►

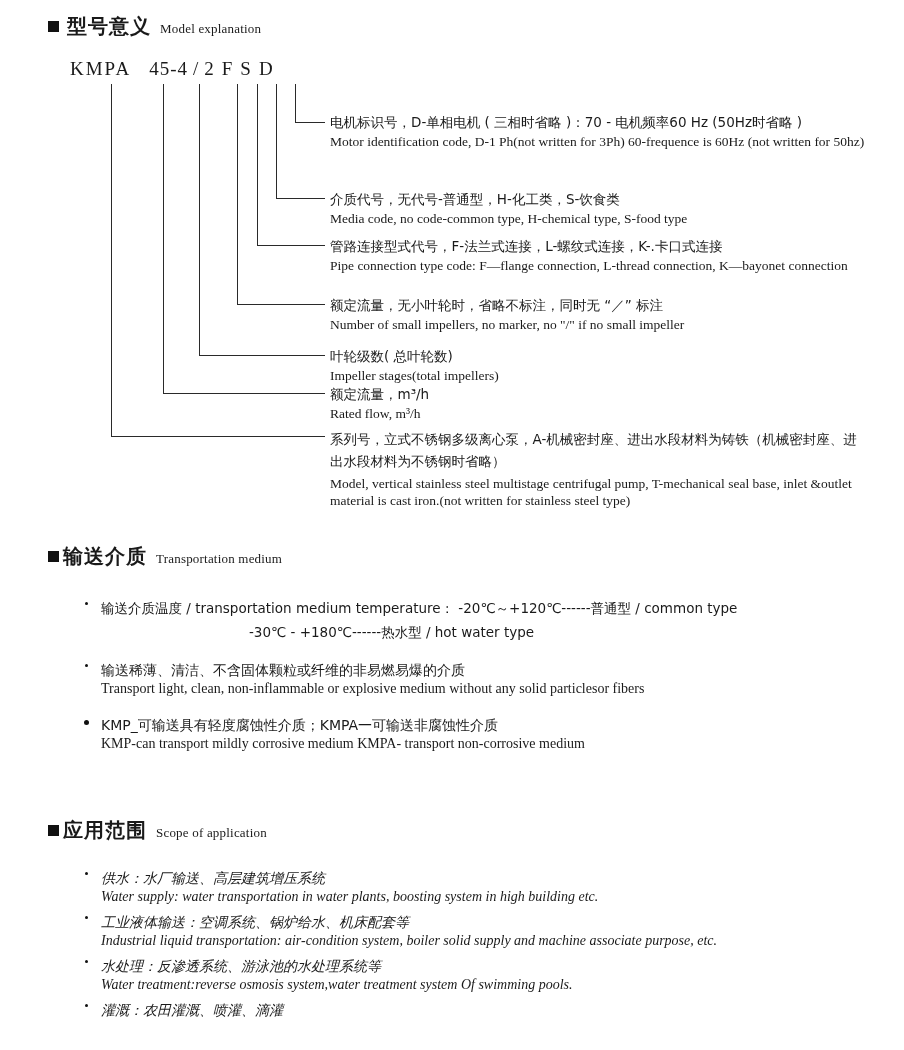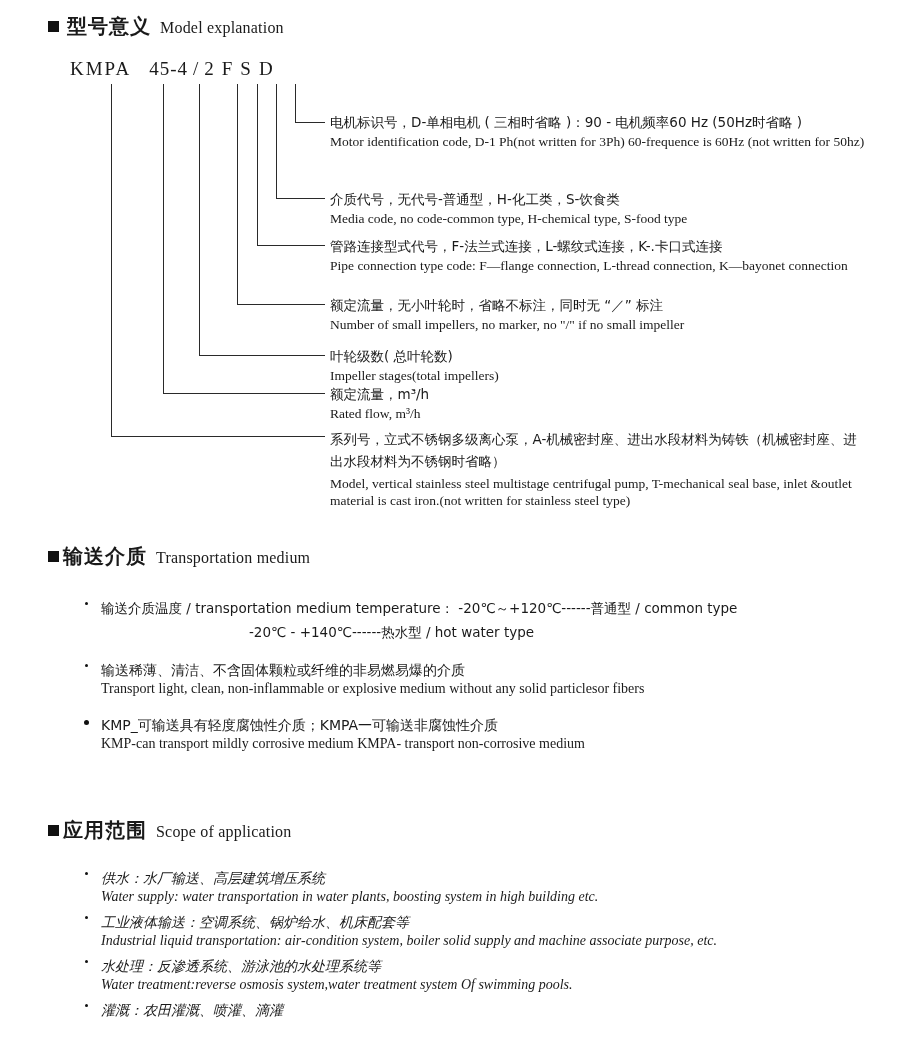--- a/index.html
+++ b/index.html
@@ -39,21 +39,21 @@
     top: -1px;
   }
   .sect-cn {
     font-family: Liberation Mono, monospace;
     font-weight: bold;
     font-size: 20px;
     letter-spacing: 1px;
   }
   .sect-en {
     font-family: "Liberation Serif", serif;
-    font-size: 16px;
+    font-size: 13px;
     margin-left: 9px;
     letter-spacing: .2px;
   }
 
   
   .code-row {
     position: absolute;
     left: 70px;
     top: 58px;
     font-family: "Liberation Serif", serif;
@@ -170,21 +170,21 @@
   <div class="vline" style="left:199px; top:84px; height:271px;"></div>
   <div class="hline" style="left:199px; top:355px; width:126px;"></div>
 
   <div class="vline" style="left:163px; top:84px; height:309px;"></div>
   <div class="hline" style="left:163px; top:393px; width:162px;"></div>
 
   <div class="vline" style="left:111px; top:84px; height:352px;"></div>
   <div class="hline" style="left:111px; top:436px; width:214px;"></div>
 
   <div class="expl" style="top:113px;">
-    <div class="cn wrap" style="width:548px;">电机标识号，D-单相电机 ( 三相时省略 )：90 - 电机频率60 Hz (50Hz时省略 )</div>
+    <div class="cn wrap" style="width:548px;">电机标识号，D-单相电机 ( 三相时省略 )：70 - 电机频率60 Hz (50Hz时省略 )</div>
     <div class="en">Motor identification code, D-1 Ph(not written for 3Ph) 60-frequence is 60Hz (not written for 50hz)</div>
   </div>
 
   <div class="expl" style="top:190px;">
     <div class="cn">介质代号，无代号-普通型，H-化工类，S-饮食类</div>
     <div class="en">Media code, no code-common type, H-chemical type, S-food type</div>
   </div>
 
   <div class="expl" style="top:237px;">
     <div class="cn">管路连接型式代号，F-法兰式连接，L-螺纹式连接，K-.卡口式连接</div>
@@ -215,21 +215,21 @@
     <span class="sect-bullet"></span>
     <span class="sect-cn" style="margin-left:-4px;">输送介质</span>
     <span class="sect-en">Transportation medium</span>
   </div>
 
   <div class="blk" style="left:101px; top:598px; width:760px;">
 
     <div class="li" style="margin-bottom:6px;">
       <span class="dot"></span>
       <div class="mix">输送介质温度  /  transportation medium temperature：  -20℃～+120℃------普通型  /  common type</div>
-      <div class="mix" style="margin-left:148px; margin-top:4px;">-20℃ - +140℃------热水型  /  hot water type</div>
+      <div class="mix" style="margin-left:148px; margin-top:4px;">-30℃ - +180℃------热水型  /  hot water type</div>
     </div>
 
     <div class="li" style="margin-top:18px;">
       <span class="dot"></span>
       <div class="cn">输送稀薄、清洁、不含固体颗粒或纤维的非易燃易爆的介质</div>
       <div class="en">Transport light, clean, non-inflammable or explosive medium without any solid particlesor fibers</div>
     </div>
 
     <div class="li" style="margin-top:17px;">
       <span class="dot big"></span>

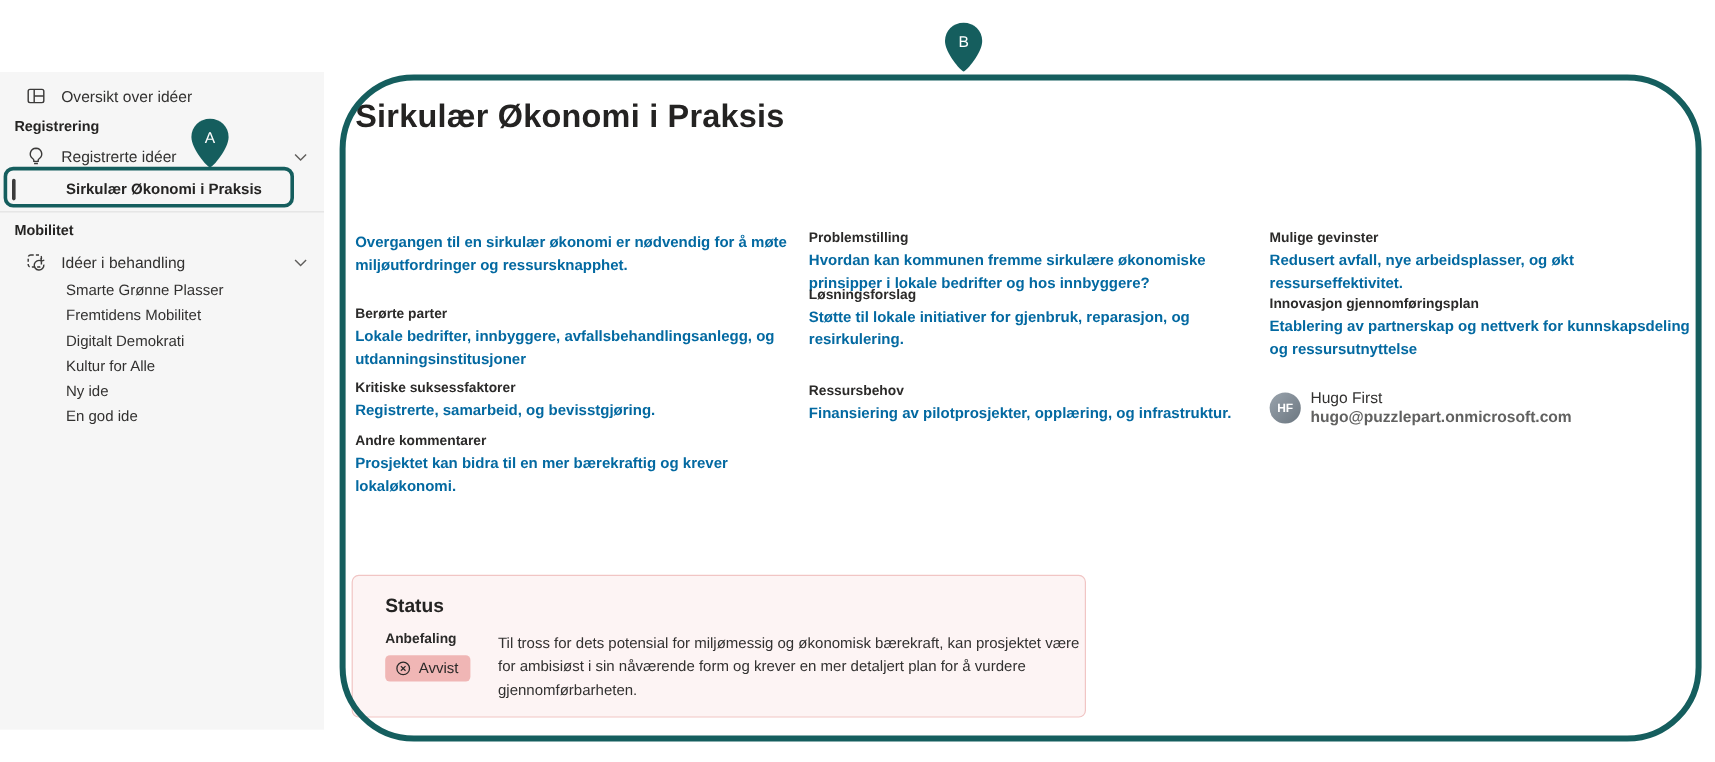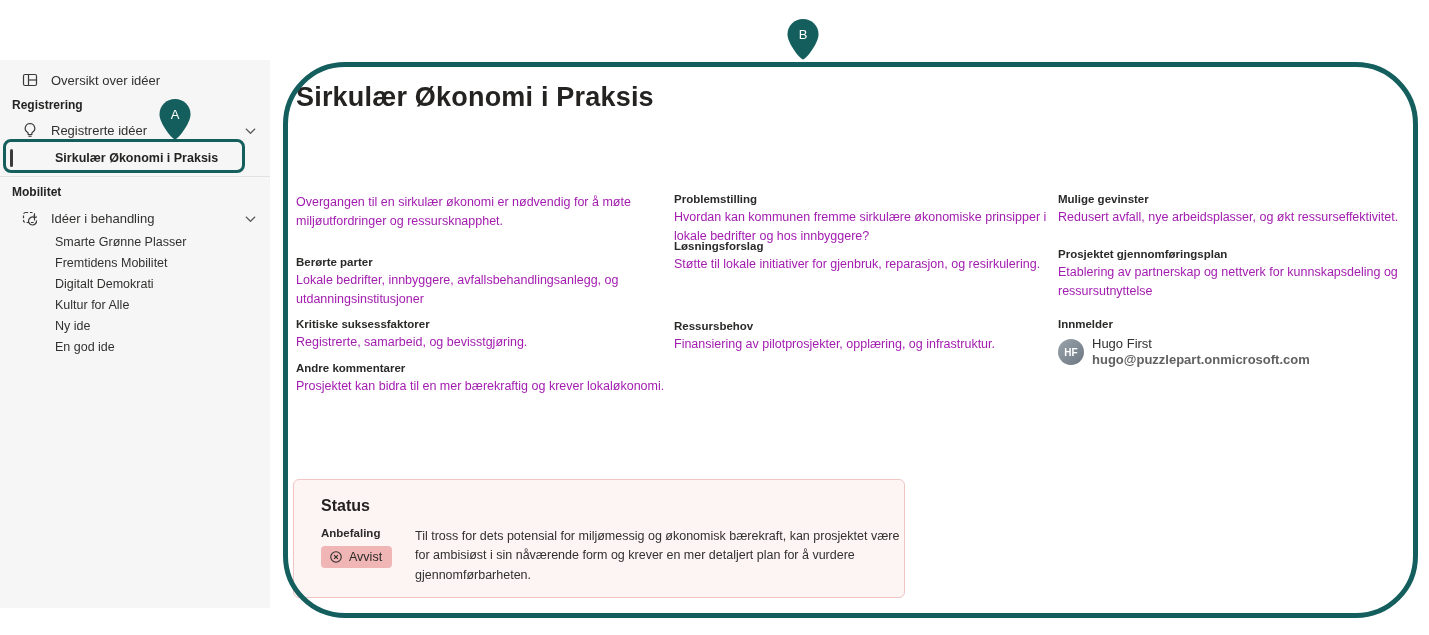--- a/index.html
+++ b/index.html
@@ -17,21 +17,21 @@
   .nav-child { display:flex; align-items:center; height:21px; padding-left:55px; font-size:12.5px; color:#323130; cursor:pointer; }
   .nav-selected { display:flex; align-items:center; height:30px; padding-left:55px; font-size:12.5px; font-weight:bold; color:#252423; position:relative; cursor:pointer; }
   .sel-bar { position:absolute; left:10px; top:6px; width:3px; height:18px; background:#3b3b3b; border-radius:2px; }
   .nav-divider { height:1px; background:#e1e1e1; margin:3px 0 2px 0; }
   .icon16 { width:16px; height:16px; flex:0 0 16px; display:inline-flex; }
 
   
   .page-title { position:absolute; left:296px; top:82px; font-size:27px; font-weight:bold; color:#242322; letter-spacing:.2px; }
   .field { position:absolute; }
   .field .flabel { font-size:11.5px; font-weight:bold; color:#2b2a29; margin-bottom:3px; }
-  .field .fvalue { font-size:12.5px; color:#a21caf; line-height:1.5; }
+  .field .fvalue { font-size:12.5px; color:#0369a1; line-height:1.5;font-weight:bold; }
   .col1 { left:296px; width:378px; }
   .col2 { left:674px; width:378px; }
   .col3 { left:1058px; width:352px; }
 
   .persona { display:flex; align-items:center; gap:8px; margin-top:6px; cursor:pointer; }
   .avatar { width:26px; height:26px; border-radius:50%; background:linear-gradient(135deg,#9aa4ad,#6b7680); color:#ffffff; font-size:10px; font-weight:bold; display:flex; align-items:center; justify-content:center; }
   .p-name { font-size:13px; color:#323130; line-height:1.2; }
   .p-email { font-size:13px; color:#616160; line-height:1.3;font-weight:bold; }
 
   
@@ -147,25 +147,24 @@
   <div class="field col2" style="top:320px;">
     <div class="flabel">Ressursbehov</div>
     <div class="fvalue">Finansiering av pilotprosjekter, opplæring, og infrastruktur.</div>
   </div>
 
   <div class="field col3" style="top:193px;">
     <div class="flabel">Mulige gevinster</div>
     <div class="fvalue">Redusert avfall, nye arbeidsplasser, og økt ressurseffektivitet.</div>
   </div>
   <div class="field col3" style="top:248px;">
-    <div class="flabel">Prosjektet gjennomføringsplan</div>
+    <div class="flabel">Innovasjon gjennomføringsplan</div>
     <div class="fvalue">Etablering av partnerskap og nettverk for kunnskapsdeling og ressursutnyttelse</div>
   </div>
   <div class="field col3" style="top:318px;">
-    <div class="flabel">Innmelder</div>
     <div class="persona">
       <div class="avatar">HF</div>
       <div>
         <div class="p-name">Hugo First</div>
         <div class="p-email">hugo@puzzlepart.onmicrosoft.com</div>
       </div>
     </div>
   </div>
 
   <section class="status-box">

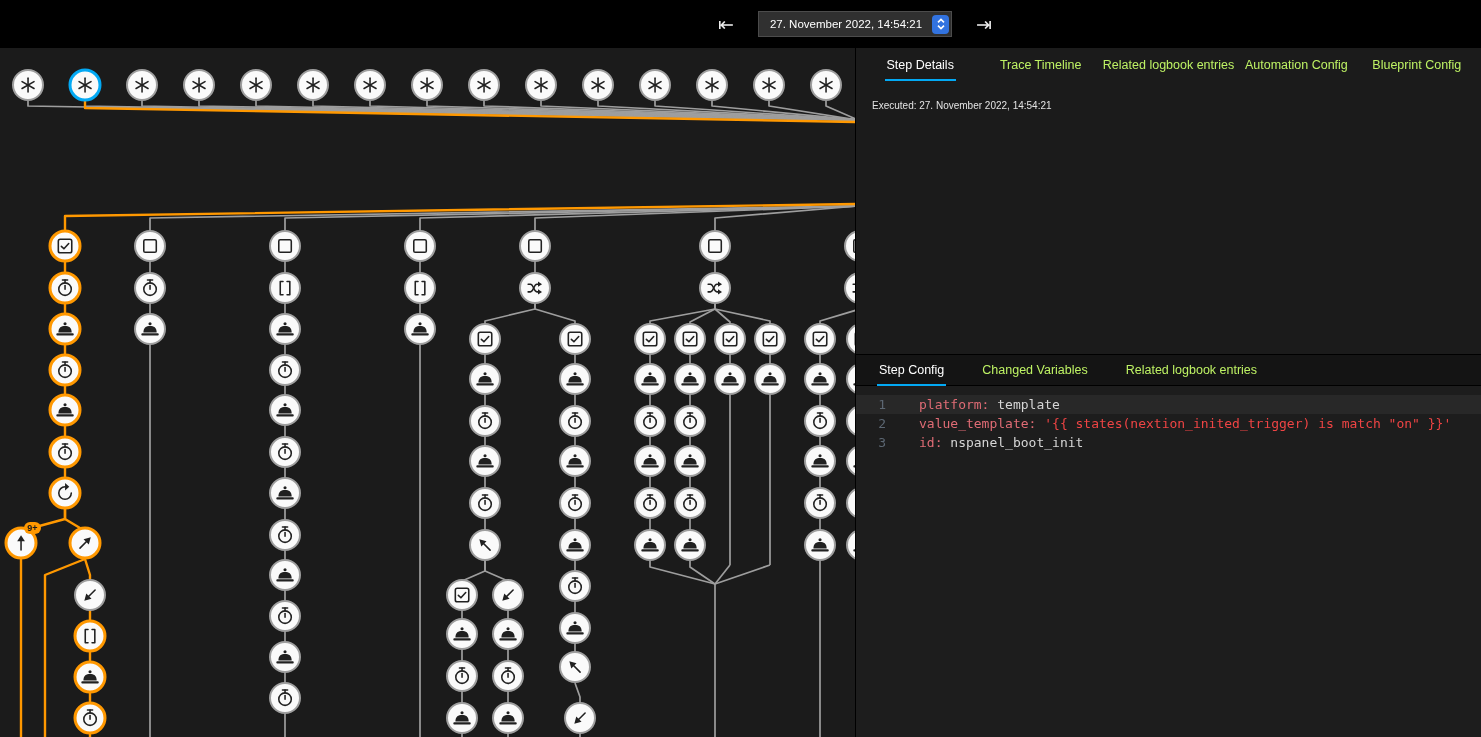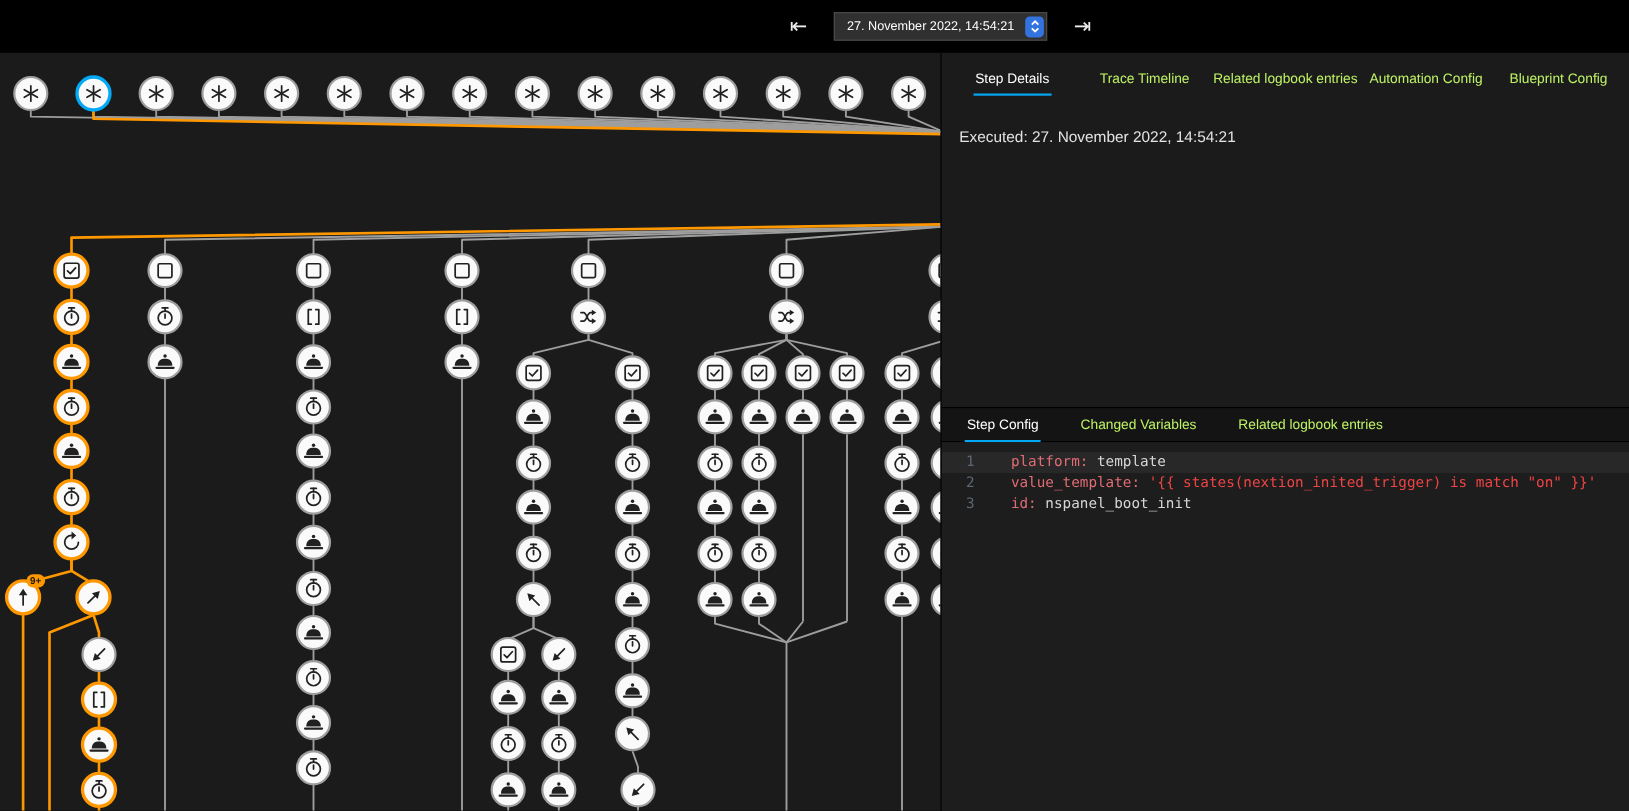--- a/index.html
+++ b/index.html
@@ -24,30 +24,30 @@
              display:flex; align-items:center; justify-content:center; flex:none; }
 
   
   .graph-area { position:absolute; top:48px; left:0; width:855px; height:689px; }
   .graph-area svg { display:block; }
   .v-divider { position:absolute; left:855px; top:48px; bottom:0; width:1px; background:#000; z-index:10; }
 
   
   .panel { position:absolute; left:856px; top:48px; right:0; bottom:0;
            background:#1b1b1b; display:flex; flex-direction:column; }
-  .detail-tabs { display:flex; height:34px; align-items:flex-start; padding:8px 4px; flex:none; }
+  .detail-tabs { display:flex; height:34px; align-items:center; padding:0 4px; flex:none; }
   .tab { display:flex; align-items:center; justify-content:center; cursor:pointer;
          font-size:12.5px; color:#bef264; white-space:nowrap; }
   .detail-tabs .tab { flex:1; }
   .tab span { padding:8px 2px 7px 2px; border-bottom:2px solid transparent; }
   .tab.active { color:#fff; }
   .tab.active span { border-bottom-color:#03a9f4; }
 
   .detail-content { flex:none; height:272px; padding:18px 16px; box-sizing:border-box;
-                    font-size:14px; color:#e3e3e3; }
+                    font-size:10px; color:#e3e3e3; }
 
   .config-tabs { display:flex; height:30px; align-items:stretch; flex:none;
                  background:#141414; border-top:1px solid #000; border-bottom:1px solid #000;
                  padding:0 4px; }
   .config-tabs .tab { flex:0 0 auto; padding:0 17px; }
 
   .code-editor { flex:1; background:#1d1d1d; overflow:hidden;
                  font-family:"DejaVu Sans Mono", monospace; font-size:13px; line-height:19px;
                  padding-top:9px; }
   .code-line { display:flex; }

◄

== Prompt ==
Write down, word for word, the lines above from the one containing "position:absolute; left:855px; top:48px;" through the one containing "background:#1b1b1b; display:flex; flex-direction:column;", both ends included.

== Final answer ==
   .v-divider { position:absolute; left:855px; top:48px; bottom:0; width:1px; background:#000; z-index:10; }
 
   
   .panel { position:absolute; left:856px; top:48px; right:0; bottom:0;
            background:#1b1b1b; display:flex; flex-direction:column; }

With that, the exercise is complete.